Judge Jack Weinstein remembered at Great Neck service

Samuele Petruccelli
U.S. naval service members presented an American flag to the family of Jack Weinstein at a private funeral service last Friday. Weinstein was 99 years old.

By Robert Pelaez and Samuele Petruccelli

Jack Weinstein, a longtime Great Neck resident who presided over several high-profile national cases in his five-decade career as a federal judge, died June 15. He was 99.

Once the nation’s longest-serving federal judge, Weinstein was appointed to the federal bench in 1967 and went on to become chief judge of the Eastern District of New York before his retirement in February 2020.

A World War II veteran, Weinstein worked on the NAACP Legal Defense Fund with Thurgood Marshall — who would later become the first Black U.S. Supreme Court justice — to litigate Brown v. Board of Education. The Supreme Court’s ruling in the landmark 1954 case made racial segregation in public schools unconstitutional.

As a federal judge, Weinstein presided over a case that resulted in a $180 million settlement for veterans poisoned by Agent Orange during the Vietnam War. He also heard far-reaching cases, involving tobacco, asbestos and handguns.

Weinstein entered senior status on March 1, 1993, but maintained a full docket of cases until his retirement last year.

He ended his career with the 11th-longest total service tenure among federal judges in American history.

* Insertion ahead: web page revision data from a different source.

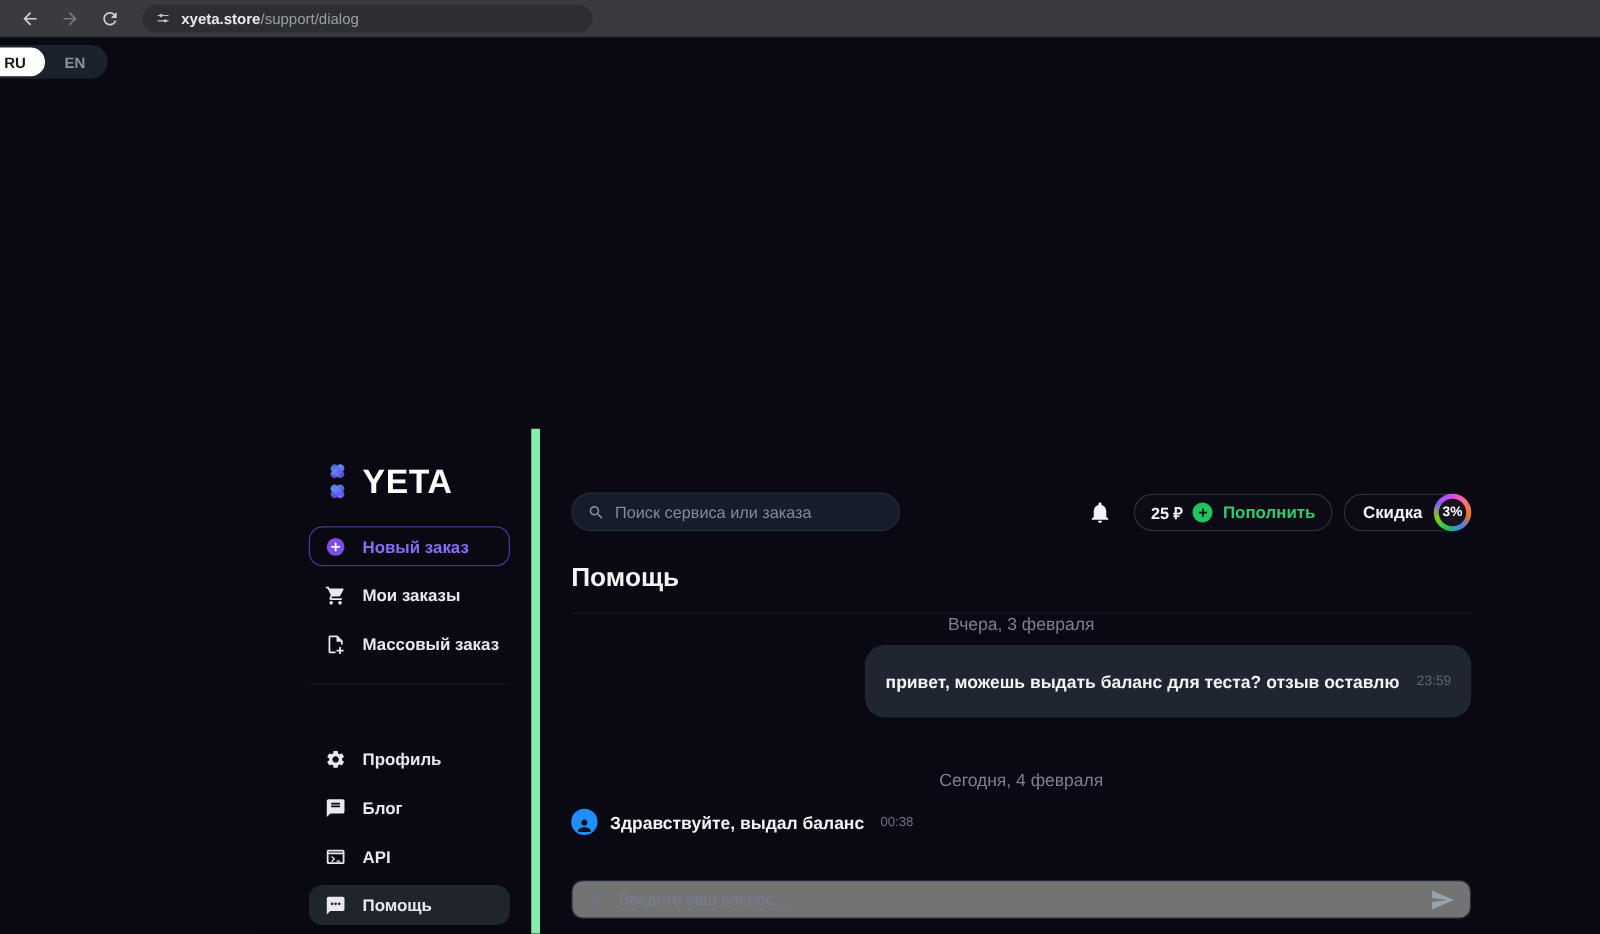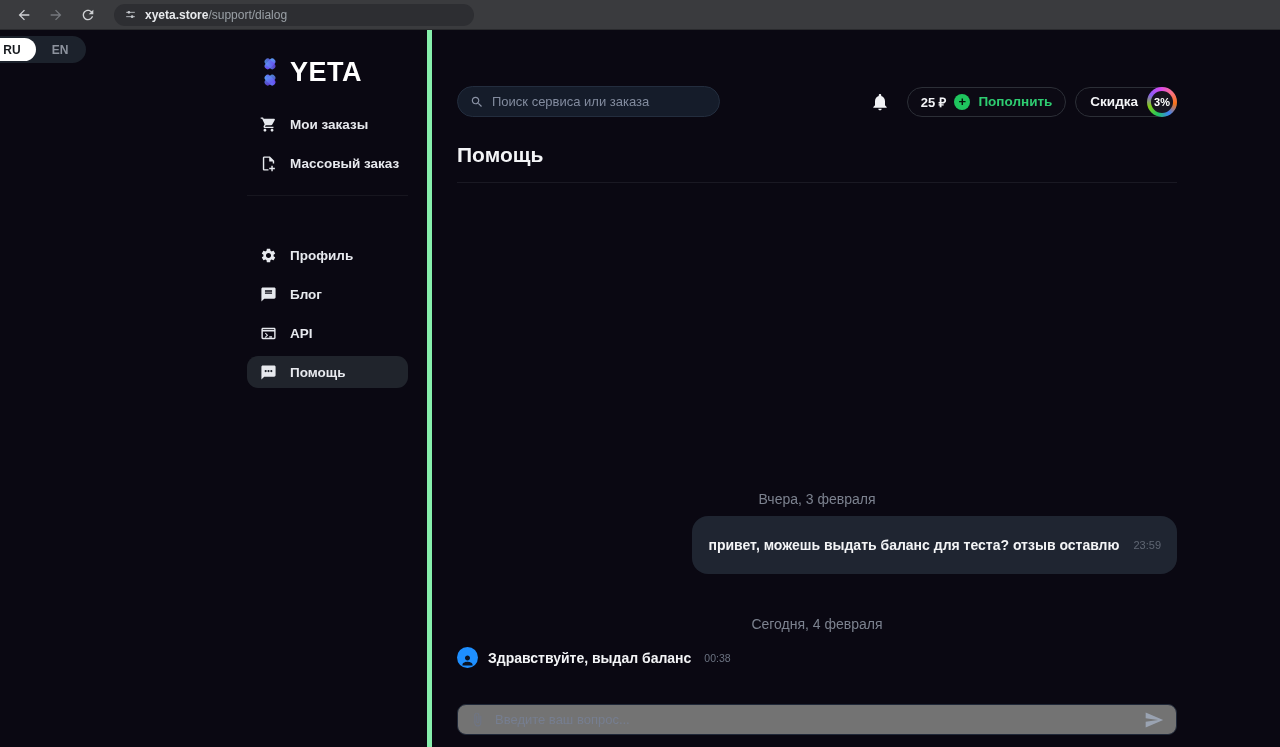--- a/index.html
+++ b/index.html
@@ -18,7 +18,7 @@
   .url .path { color:#9aa0a6; }
 
   
-  .app { position:relative; height:717px; display:flex; background:#0a0812; }
+  .app { position:relative; height:717px; display:flex; background:#0a0812;align-items:flex-end; }
 
   .lang-toggle { position:absolute; top:6px; left:-14px; height:27px; background:#1c222c; border-radius:14px; display:flex; align-items:center; padding:2px; z-index:5; }
   .lang-opt { height:23px; min-width:48px; border-radius:12px; display:flex; align-items:center; justify-content:center; font-size:12px; font-weight:bold; color:#8d939e; cursor:pointer; padding:0 10px; }

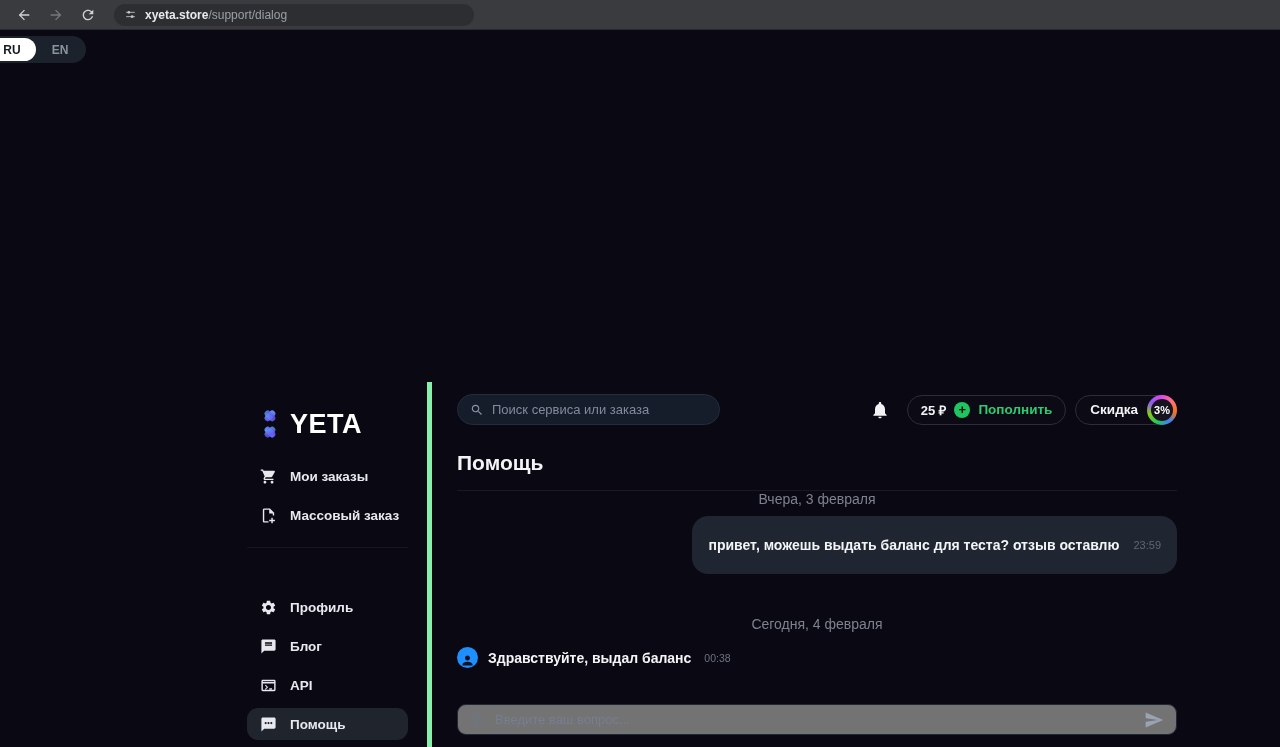--- a/index.html
+++ b/index.html
@@ -25,7 +25,7 @@
   .lang-opt.active { background:#ffffff; color:#15181d; }
 
   
-  .sidebar { width:432px; border-right:5px solid #86efac; padding-left:247px; position:relative; }
+  .sidebar { width:432px; border-right:7px solid #86efac; padding-left:247px; position:relative; }
   .logo { display:flex; align-items:center; margin-top:24px; margin-left:5px; }
   .logo svg { width:36px; height:36px; }
   .logo-text { color:#ffffff; font-size:27px; font-weight:bold; letter-spacing:.5px; margin-left:2px; }

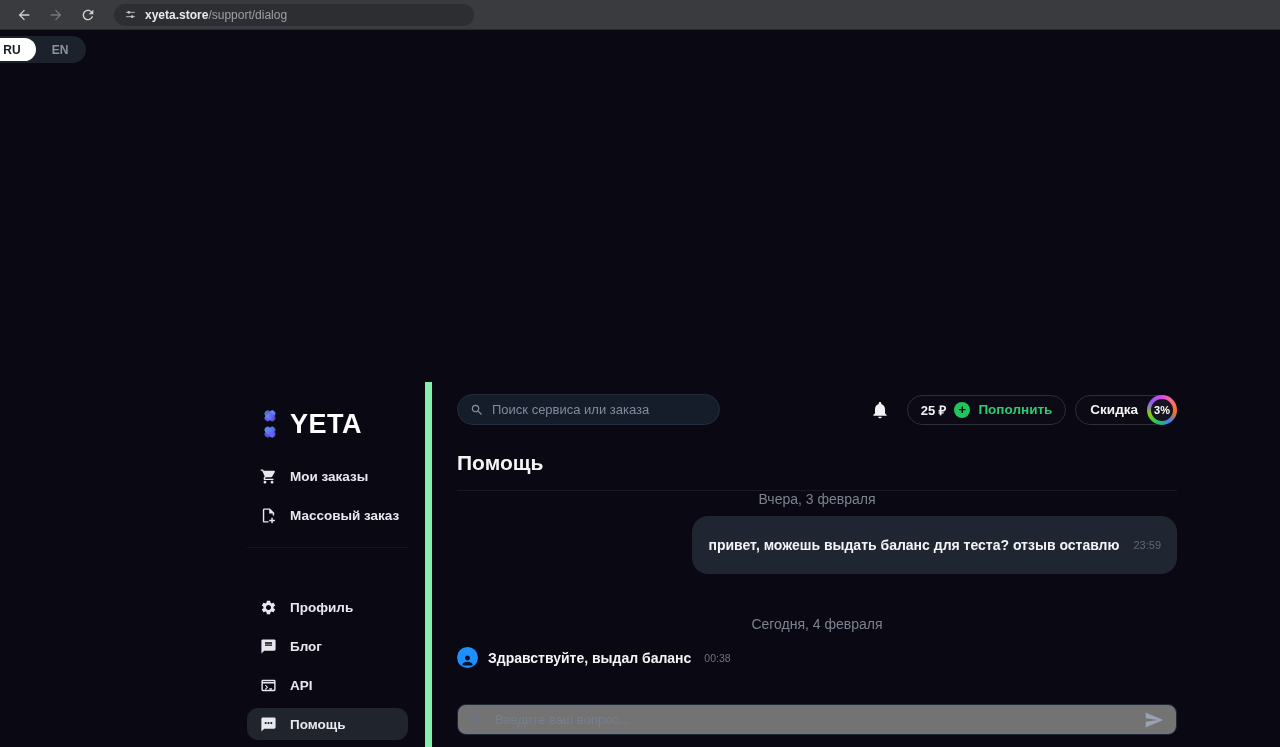--- a/index.html
+++ b/index.html
@@ -147,6 +147,16 @@
 
     <div class="nav">
 
+      <div class="nav-item accent">
+        <span class="ic">
+          <svg viewBox="0 0 24 24">
+              <circle cx="12" cy="12" r="10" fill="#7c4dea"></circle>
+              <path d="M11 7h2v10h-2z" fill="#fff"></path>
+              <path d="M7 11h10v2H7z" fill="#fff"></path>
+            </svg>
+        </span>
+        <span class="lbl">Новый заказ</span>
+      </div>
 
       <div class="nav-item">
         <span class="ic">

He was the last remaining judge appointed by President Lyndon Johnson.

Born in Wichita, Kan., in 1921, Weinstein moved to Brooklyn with his family when he was 5 years old. He received his bachelor’s degree at Brooklyn College in 1943 and graduated from Columbia Law School in 1948. After law school, Weinstein spent time as a clerk at the New York State Court of Appeals for Justice Stanley Fuld.

Weinstein also served as county attorney of Nassau County in the 1960s, writing briefs and arguing against gerrymandering.

Weinstein was a longtime honorary trustee at Temple Emanuel of Great Neck, where a private service was held last Friday. Senior rabbi Dr. Robert Widom delivered a eulogy, telling stories of Weinstein’s faith that guided him as a judge.

“Jack was famously vehement about the importance of being able to exercise judicial discretion as opposed to mandatory sentencing,” Widom said. “He combined a deep humility, as I saw him, with a fierce, unrelenting confidence in his beliefs.”

Widom recalled Weinstein’s requests to be treated as a regular guy, citing his frequent seating position in the back row of the temple. He recalled conversing with Weinstein on biblical instructions to ‘love thy neighbor’ and its accompanying caveats.

“He [Weinstein] said we may not be able to control our feelings, but justice requires we control our actions,” Widom said. “We may not be able to offer all of our neighbors love, but we are not permitted to withhold justice and fairness from the rule of law.”

Weinstein went further, asserting “if we avoid harming our neighbors in any way … there is yet the possibility of getting to know them better, which may generate a feeling that may lead to a genuine concern,” according to Widom.

When Widom asked if he believed that was a real prospect, Weinstein replied that he was simply offering it as a possibility.

Seth Weinstein, Jack Weinstein’s oldest son, also spoke, describing his father’s “extraordinary life” as he educated multiple generations of good lawyers and stood as a towering figure in the law.

“He sentenced people sitting not from the high bench but across the table,” Weinstein said. “Explaining to them what the sentence was, what it was for, and how they could redeem their lives.”

“We ought not to despair,” Widom said. “For here among us in mind awakened by his, in spirit uplifted by his, in hearts gentled by his, he lives.”